— Речь идёт о любви, — возразила Алла. — Я ничего не знаю про твоего Коляныча. Во-первых, может, это у вашей Ольги константа любви три семестра, а затем она его бросила?
— Нет, — сказал я.
— Во вторых, — продолжала Алла, — жить под одной крышей — не значить любить. Ты уверен, что твой Коляныч свою жену до сих пор любит, а не терпит как удобную соседку?
Я задумался. Любит ли Коляныч жену так, как любил её первые полтора года? Как любил Ольгу, когда они три семестра ходили по институту не расставаясь, трогательно взявшись за ручки, поминутно глядя друг дружке в глаза и перешёптываясь?
— Константа любви, — продолжала Алла, — у всех разная. У кого-то десять лет, у кого-то — сорок, у тебя — два года, у Баранова твоего — неделя...
— Ага! — оживился я. — Если уж у нас зашла речь о Баранове, то я бы хотел...
— Я ещё не закончила, Саша. Позволь мне закончить, а затем я выслушаю, не перебивая, тебя. Хорошо? Так вот, у тебя константа любви равна двум годам.
— А у тебя? — не выдержал я.
— У меня больше, — сухо ответила Алла. — Ты обещал не перебивать. У тебя — двум годам. У нас с тобой прошла половина этого срока. И всё то, что у нас сейчас происходит, по научному называется «период полураспада отношений».
— Период полураспада отношений... — повторил я хмуро.
— Да, Саша. И я не хочу ждать год, пока наши отношения догниют окончательно и распадутся. Давай расстанемся сейчас, пока мы ещё испытываем друг к другу какие-то чувства...
— Да почему ты так уверена, что через год с нами что-то случится?! — закричал я, выключая закипевший чайник.
— Случится, — сказала Алла, и голос её дрогнул. — Чувствую, обязательно случится какая-нибудь гадость. А я так не могу, Саша... Мне больно, очень больно... И мне будет ещё больнее...
Я оглянулся и посвистел — все чашки были грязными, на дне каждой спёкся толстый слой нефтяного кофе пополам с сахаром. Прижав мобильник плечом к уху, я открыл тоненькую струйку воды и начал торопливо мыть чашку.
— Саша, — позвала Алла мягко, но с такими железными стружками в голосе, какие выдавала лишь в самых крайних случаях, — давай швырнём наши трубки и закончим ненужный разговор, чтобы не тратить мобильное время?

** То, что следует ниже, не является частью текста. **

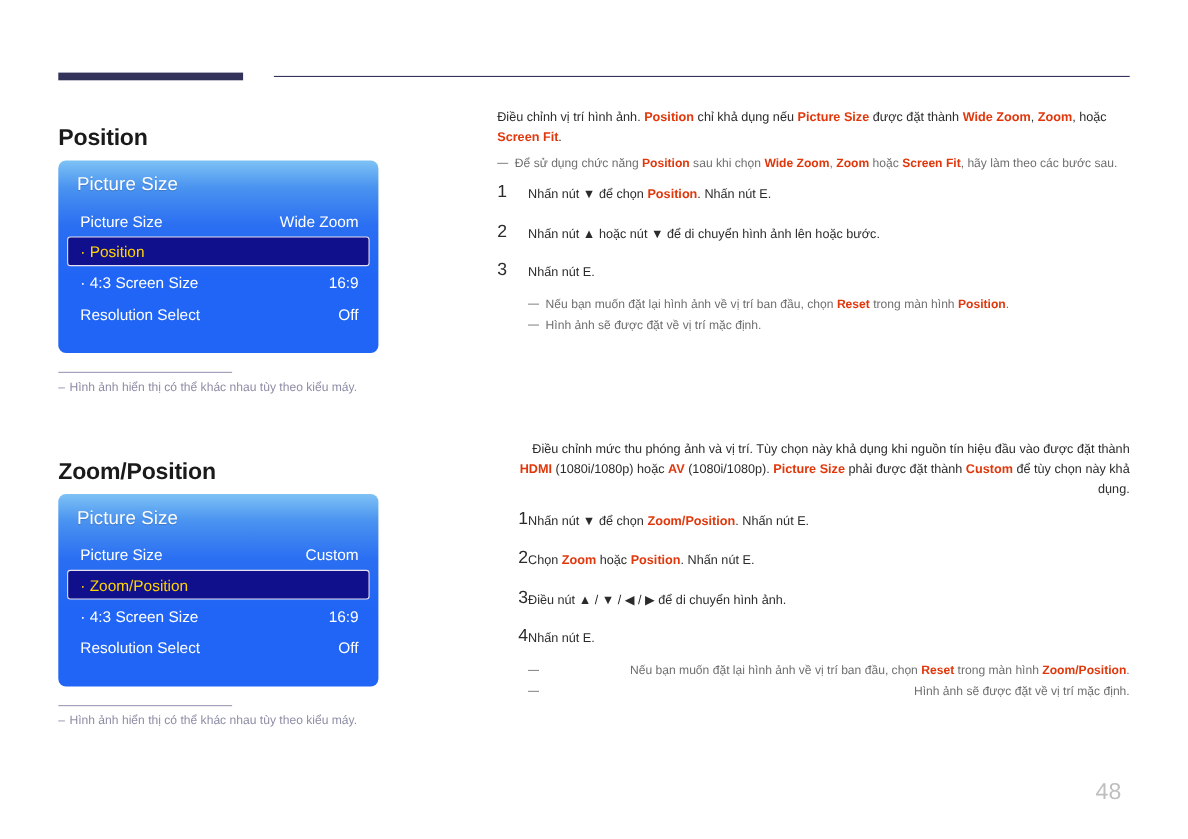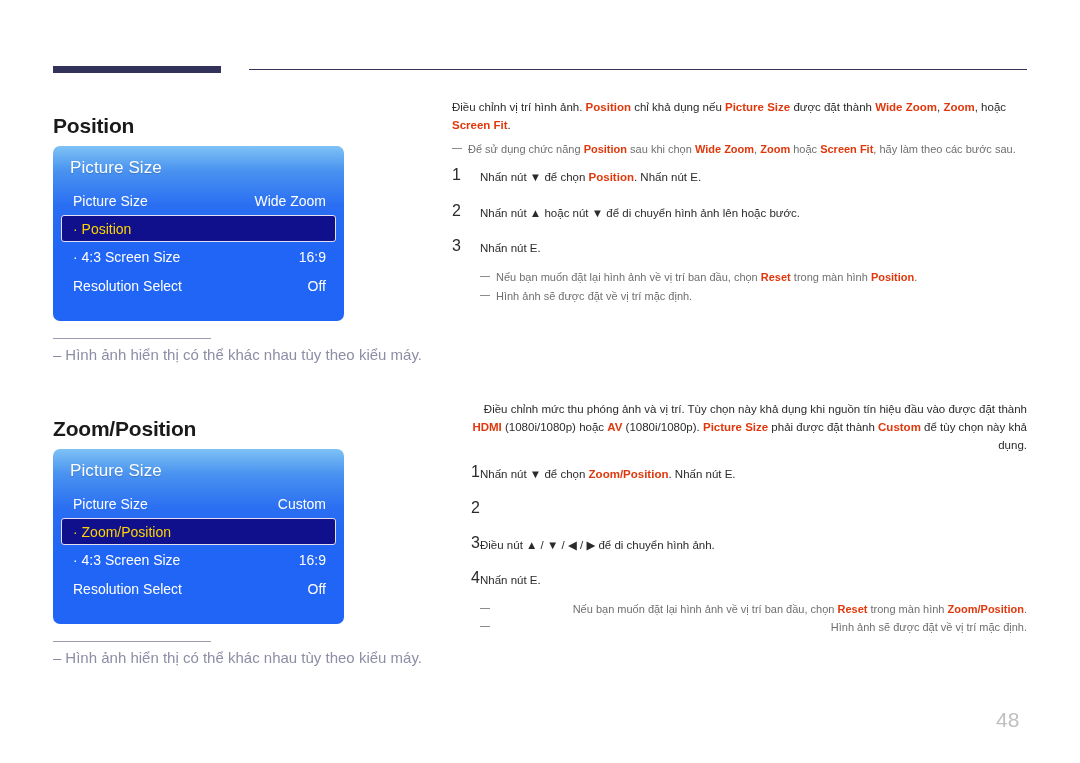--- a/index.html
+++ b/index.html
@@ -113,21 +113,21 @@
   }
   #caption-1 { top: 338px; }
   #caption-2 { top: 641px; }
   .caption-rule {
     width: 158px;
     height: 1px;
     background: #9a9ab4;
     margin-bottom: 7px;
   }
   .caption-text {
-    font-size: 15px;
+    font-size: 11px;
     color: #8d8da6;
     white-space: nowrap;
   }
   .caption-text .cap-dash { margin-right: 4px; }
 
   
   .rcol {
     position: absolute;
     left: 452px;
     width: 575px;
@@ -290,20 +290,21 @@
 
 <div class="rcol" id="rcol-2">
   <p class="intro"><span>Điều chỉnh mức thu phóng ảnh và vị trí. Tùy chọn này khả dụng khi nguồn tín hiệu đầu vào được đặt thành </span><span class="hl">HDMI</span><span> (1080i/1080p) hoặc </span><span class="hl">AV</span><span> (1080i/1080p). </span><span class="hl">Picture Size</span><span> phải được đặt thành </span><span class="hl">Custom</span><span> để tùy chọn này khả dụng.</span></p>
   <div class="steps">
       <div class="step">
         <div class="step-num">1</div>
         <div class="step-text"><span>Nhấn nút ▼ để chọn </span><span class="hl">Zoom/Position</span><span>. Nhấn nút E.</span></div>
       </div>
       <div class="step">
         <div class="step-num">2</div>
+        <div class="step-text"><span>Chọn </span><span class="hl">Zoom</span><span> hoặc </span><span class="hl">Position</span><span>. Nhấn nút E.</span></div>
       </div>
       <div class="step">
         <div class="step-num">3</div>
         <div class="step-text"><span>Điều nút ▲ / ▼ / ◀ / ▶ để di chuyển hình ảnh.</span></div>
       </div>
       <div class="step">
         <div class="step-num">4</div>
         <div class="step-text"><span>Nhấn nút E.</span></div>
       </div>
     </div>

— Да почему ты не хочешь меня выслушать?! — крикнул я.
— Почему? — Алла вздохнула и продолжила жёстко: — Я очень хорошо ориентируюсь в звуках. Ты разговариваешь так, будто тянешь время, думая о чём-то своём. Судя по шорохам, ты всё время относишь надоевший мобильник от уха и прикладываешь снова. Ты насвистывал себе под нос, пока я изо всех сил пыталась донести до тебя то, что считала очень важным для нас. А теперь — ты зашёл в туалет и начал писать...
— Знаешь, Алла! — начал я, решительно дернув головой.
И я бы всё объяснил, и всё рассказал, и она бы поняла. Но в руках у меня была проклятая чашка, а мобильник выскользнул из-под уха. И не успел я от неожиданности выматериться, как он кубарем скатился по руке и с ярким хрустом рассыпался на полу...
Я бросился за ним, торопливо вставил аккумулятор, включил — мобильник работал! Но как Алла истолкует обрыв разговора — сомнений не оставалось. Медлить было нельзя, и я бросился в комнату, чтобы глянуть номер и перезвонить. Но стоило мне переступить порог, как пол под ногами заскользил, крутанулся, подпрыгнул — и так больно ударил по спине, что перехватило дыхание. Мобильник сделал в воздухе кувырок и упал, рассыпавшись в третий раз за этот день.
Я с трудом сел и осмотрелся. Вокруг лежала картошка. Не римскими цифрами, не арабскими, не в двоичной системе и не кучками. Лежала она самым настоящим броуновским движением — равномерно по всему полу. А посередине сидел Гейтс. Тревожно помахивал хвостом, круглыми своими глазами удивлённо пялился на меня, а лапой всё ещё поигрывал с очередной картофелиной, лениво и отточенно, как профессиональный футболист — вправо-влево, вправо-влево... Пас!
Фонарик
У меня была небольшая идея. Идея могла оказаться ошибочной, но всё равно это была надежда. И чтобы реализовать идею на все сто, мне срочно нужен был хороший мощный фонарь. Да и вообще он мне был теперь нужен на всю жизнь.